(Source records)

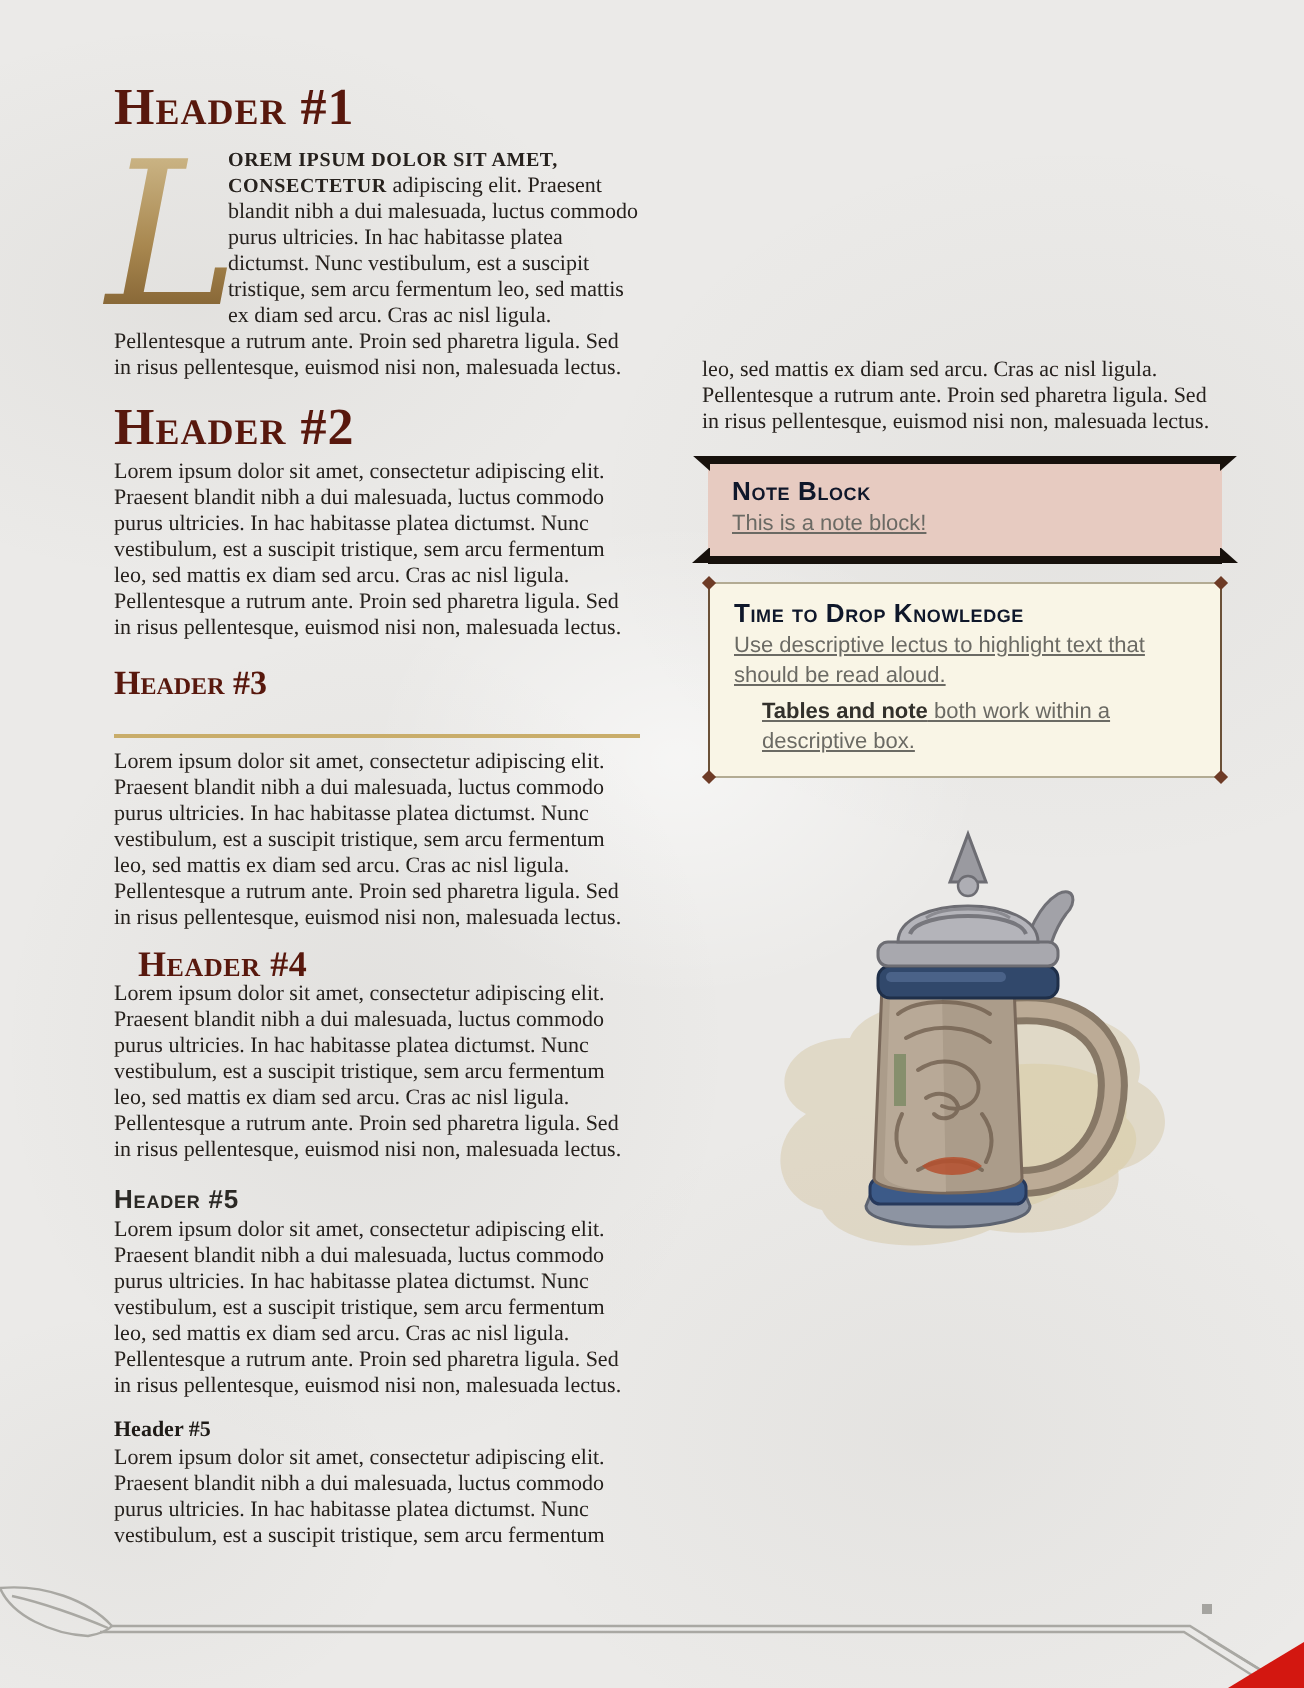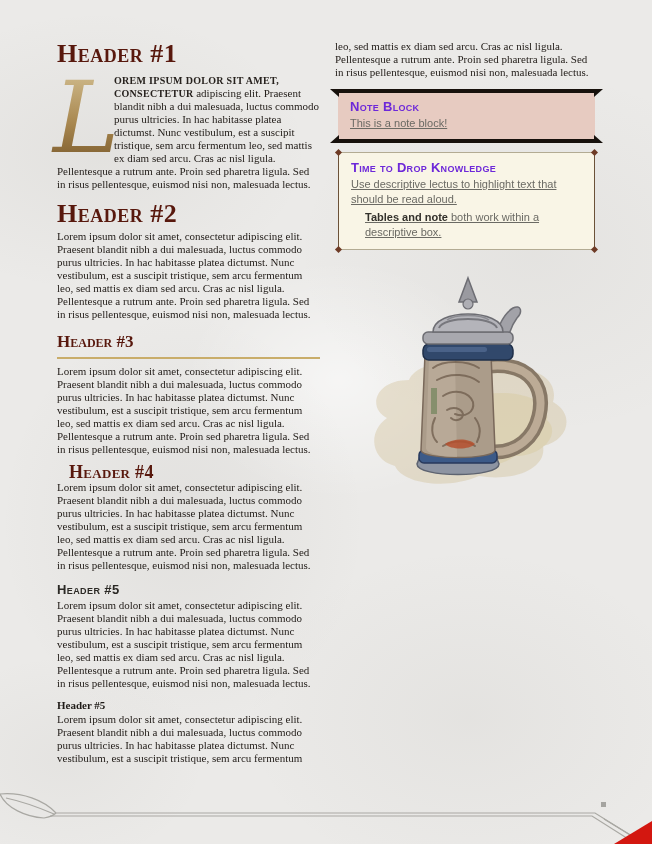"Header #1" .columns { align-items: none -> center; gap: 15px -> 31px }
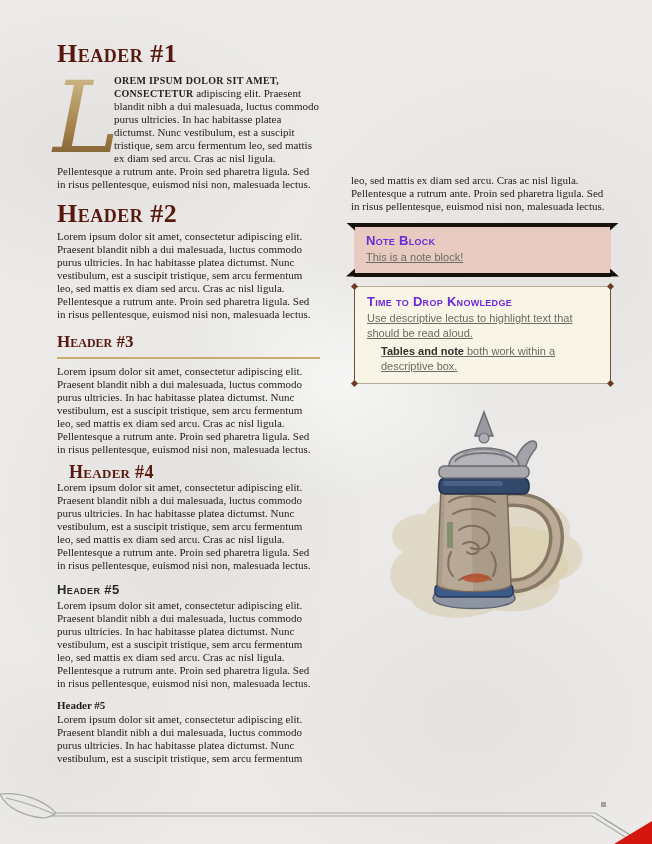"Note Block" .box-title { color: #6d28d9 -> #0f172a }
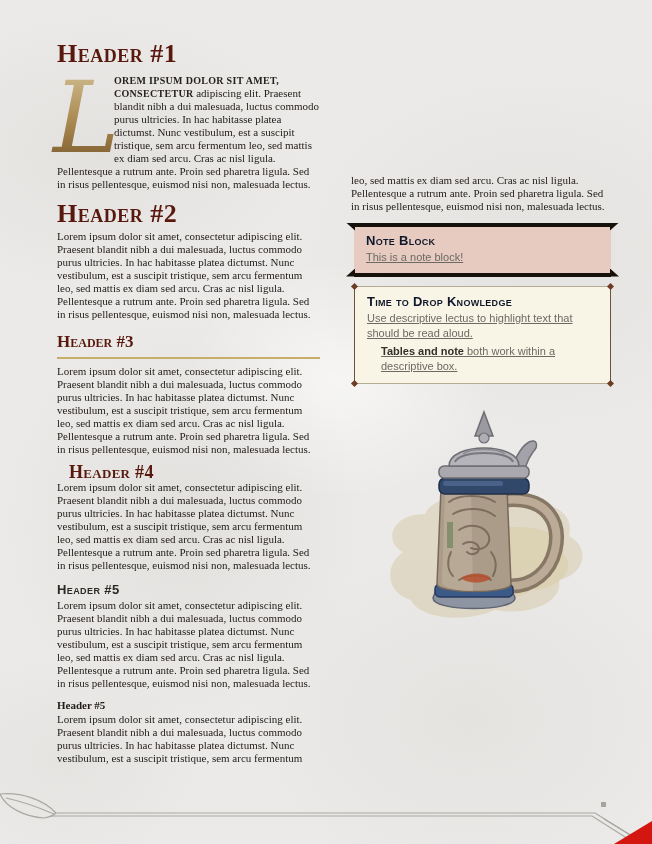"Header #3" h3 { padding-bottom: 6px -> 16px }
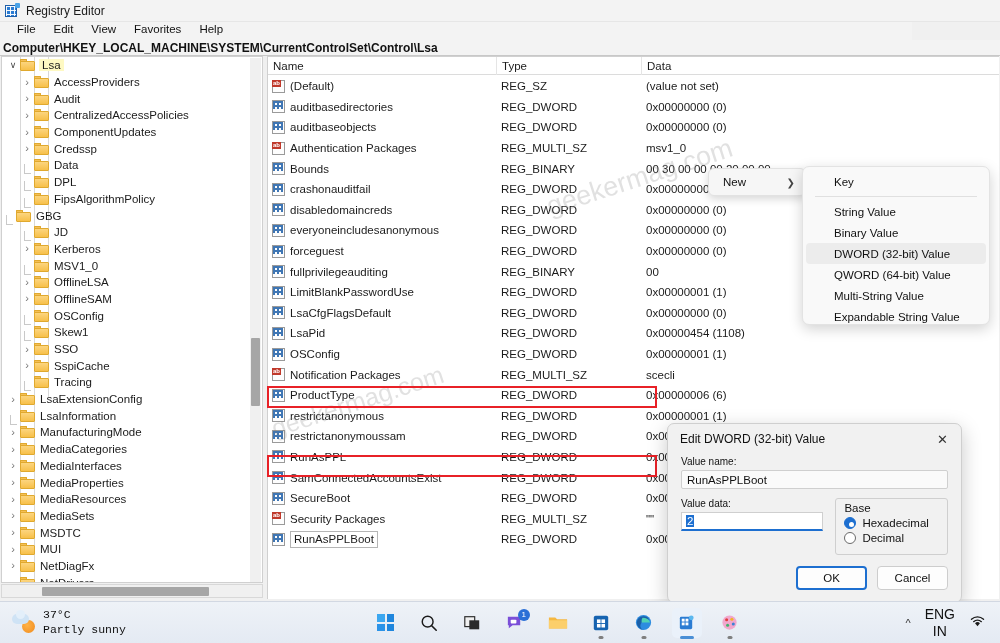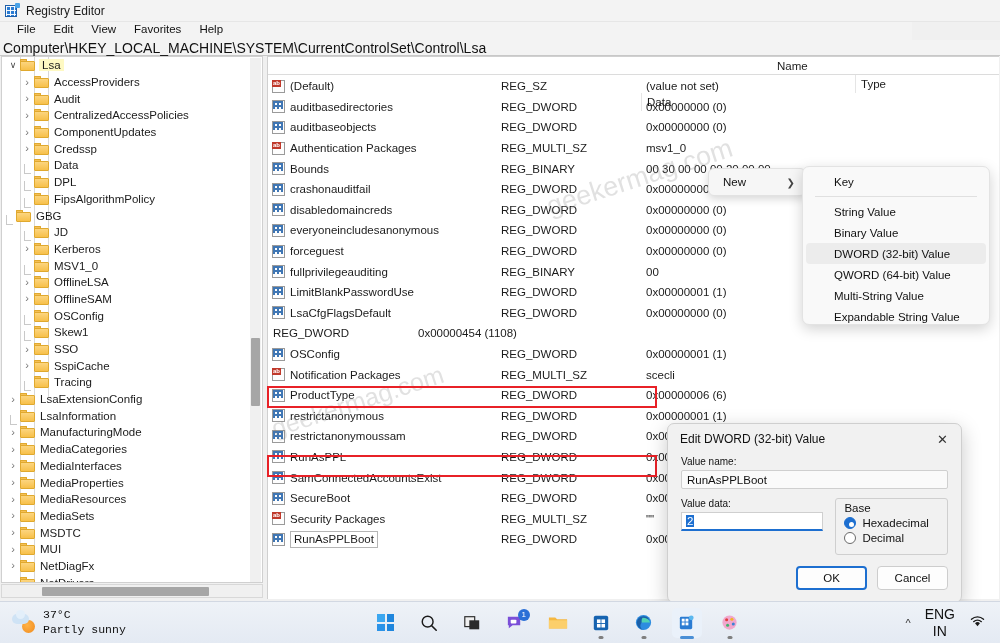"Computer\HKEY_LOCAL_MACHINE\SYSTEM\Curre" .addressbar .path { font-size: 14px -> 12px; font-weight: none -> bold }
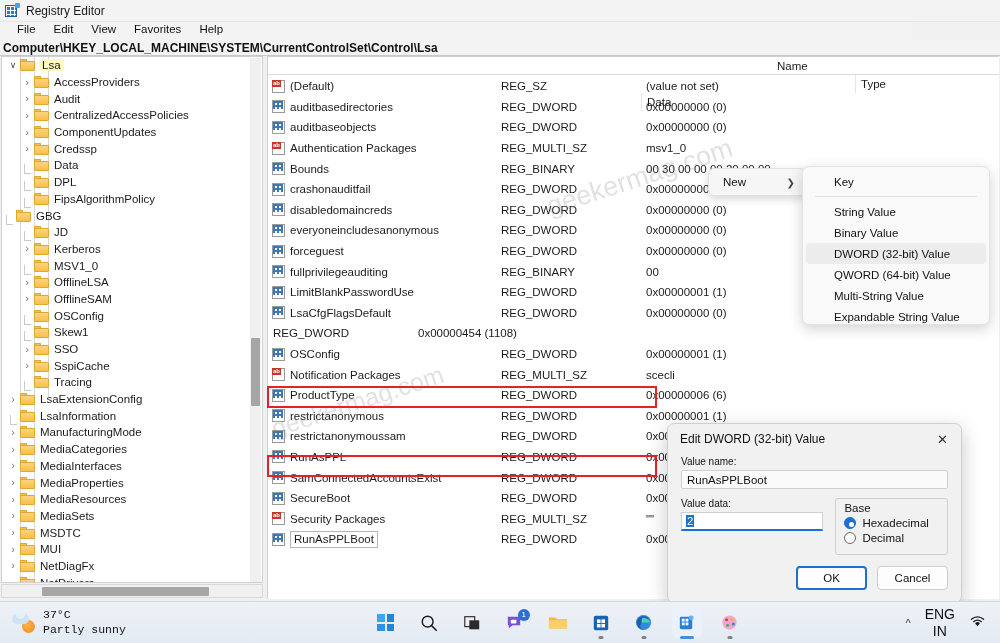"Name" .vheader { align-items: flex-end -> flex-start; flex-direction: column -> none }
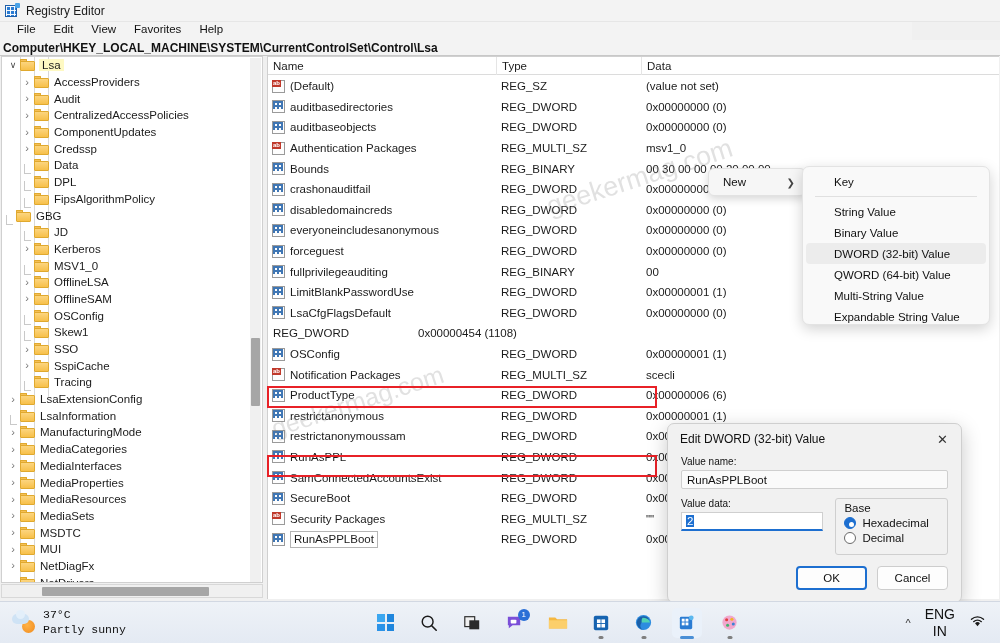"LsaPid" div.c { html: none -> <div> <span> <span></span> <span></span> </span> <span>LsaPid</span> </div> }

### What is being asked
When you copy the data, keep every line exact and leave out each picture.

### Response to the task
"Header #1" .columns { align-items: none -> center; gap: 15px -> 31px }
"Note Block" .box-title { color: #6d28d9 -> #0f172a }
"Header #3" h3 { padding-bottom: 6px -> 16px }
"Computer\HKEY_LOCAL_MACHINE\SYSTEM\Curre" .addressbar .path { font-size: 14px -> 12px; font-weight: none -> bold }
"Name" .vheader { align-items: flex-end -> flex-start; flex-direction: column -> none }
"LsaPid" div.c { html: none -> <div> <span> <span></span> <span></span> </span> <span>LsaPid</span> </div> }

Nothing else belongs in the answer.